May be there is something very tiny as a problem what he dislikes in your way or in your body. If you get him to be 100% honest with you, you can fix it and everything will be okay.


----------



## Browncoat (Mar 25, 2012)

Nadine said:


> Hey guys..
> its more than two weeks since our last session. and he has no problems watchin porn and servicing himself as and wen he wishes. it hurts wen so short time into marriage and such a condition to face with no idea wats wrong
> we both have good jobs and everythin in life is going great except SEX [


Are you saying that he's masturbating and using porn while depriving you? If so that has to stop, it's not healthy, loving or right to deprive your partner for porn.

You may want him to have his testosterone levels checked out by a doctor. It's possible that in all the excitement of dating and early marriage that he was riding a sort of high, and now that you've started settling into a life together something's manifesting that wasn't apparent before.


----------



## ladybug3912 (Apr 3, 2012)

You may want to speak to him about how you feel. I find that this is the best way to start.
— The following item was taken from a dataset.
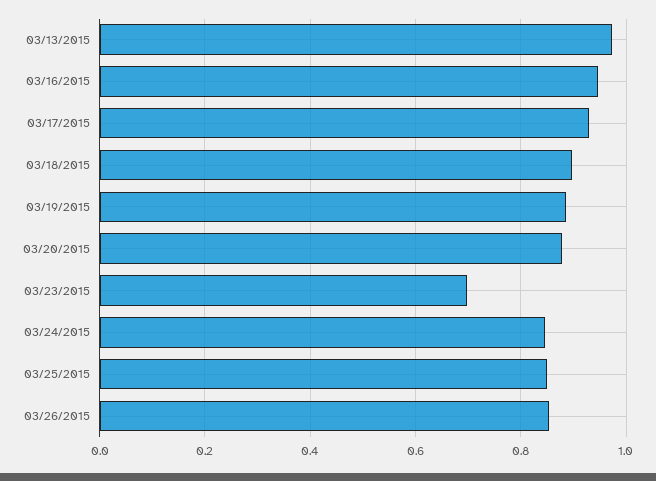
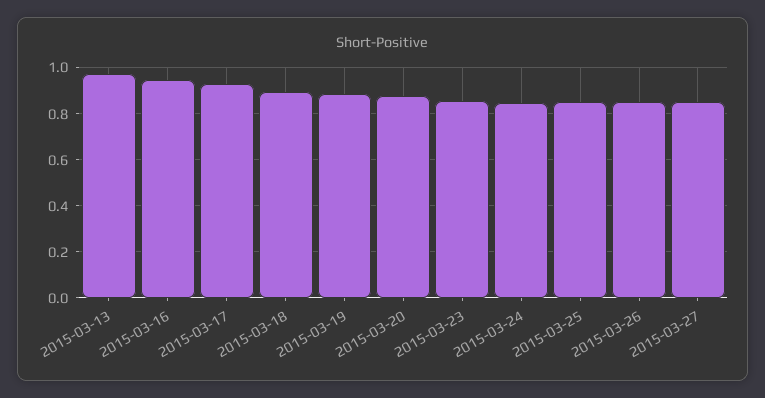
03/23/2015: 0.7 -> 0.85
2015-03-27: none -> 0.85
Its possible that he doesnt know that he is hurting your feelings by not having sex. With that being said, I would go a step further, and explain to him what you need in terms of intimacy and sex. 
Have you tried any of this yet?


----------



## Nadine (Mar 28, 2012)

ladybug3912 said:


> You may want to speak to him about how you feel. I find that this is the best way to start. Its possible that he doesnt know that he is hurting your feelings by not having sex. With that being said, I would go a step further, and explain to him what you need in terms of intimacy and sex.
> Have you tried any of this yet?


have tried talkin it out with him and guess wat he has to say? "why are you so obsessed with sex? am i not keepin you happy in other aspects or am i givin you any kinda trouble? wen everythin else is fine why are you only bothered about this"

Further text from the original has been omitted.